▶ [Problem details]: Your answer must be the line holding "NYX Professional Makeup Buttermelt" followed by every later line through the end of the entries, exactly as written.

▶ [Supplied data]:
==*==

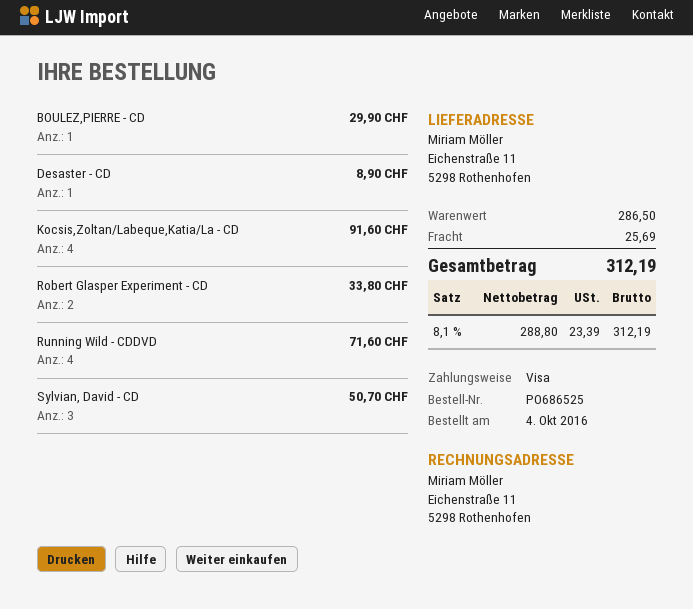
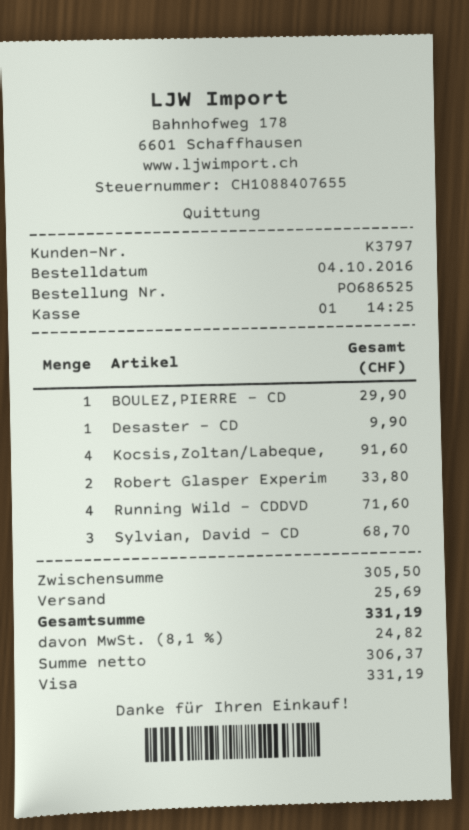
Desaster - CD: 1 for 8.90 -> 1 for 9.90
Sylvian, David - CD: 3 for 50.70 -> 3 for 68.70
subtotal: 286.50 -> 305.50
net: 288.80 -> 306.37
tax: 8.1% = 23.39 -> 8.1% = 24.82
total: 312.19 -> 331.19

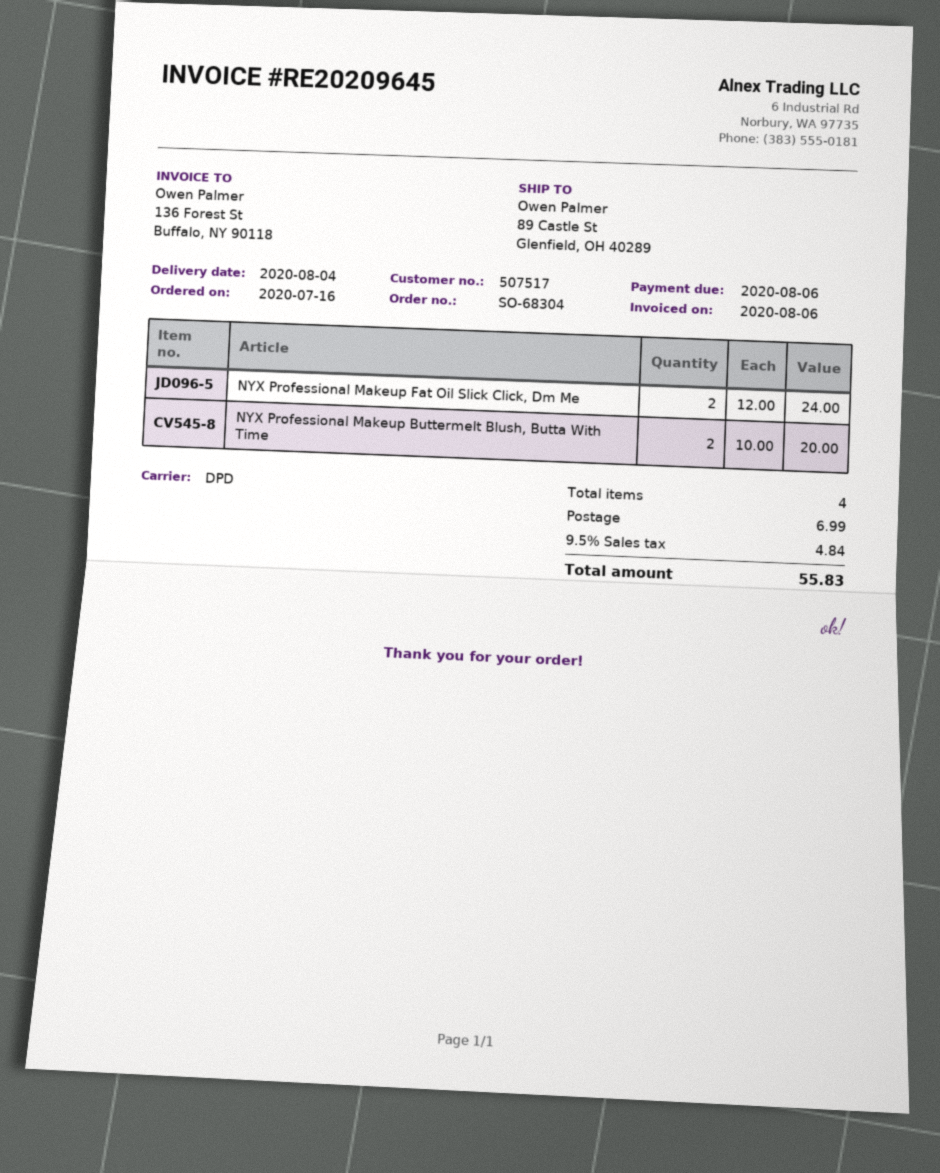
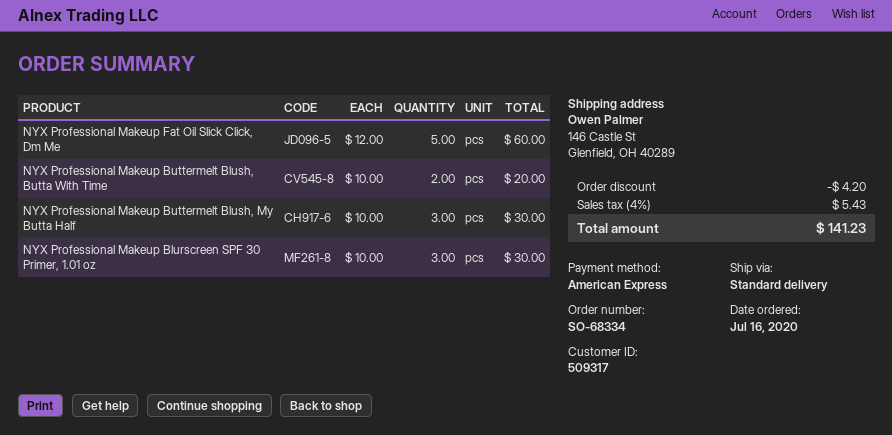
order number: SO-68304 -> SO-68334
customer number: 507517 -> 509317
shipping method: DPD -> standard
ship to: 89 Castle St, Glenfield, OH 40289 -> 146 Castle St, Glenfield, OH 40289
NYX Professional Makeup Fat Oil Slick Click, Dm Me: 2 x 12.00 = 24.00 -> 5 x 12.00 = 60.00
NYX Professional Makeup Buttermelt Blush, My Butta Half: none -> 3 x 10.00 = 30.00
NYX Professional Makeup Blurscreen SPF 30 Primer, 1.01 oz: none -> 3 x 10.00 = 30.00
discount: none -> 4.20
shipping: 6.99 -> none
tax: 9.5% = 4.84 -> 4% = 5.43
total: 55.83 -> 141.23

==*==

▶ [Task result]:
NYX Professional Makeup Buttermelt Blush, My Butta Half: none -> 3 x 10.00 = 30.00
NYX Professional Makeup Blurscreen SPF 30 Primer, 1.01 oz: none -> 3 x 10.00 = 30.00
discount: none -> 4.20
shipping: 6.99 -> none
tax: 9.5% = 4.84 -> 4% = 5.43
total: 55.83 -> 141.23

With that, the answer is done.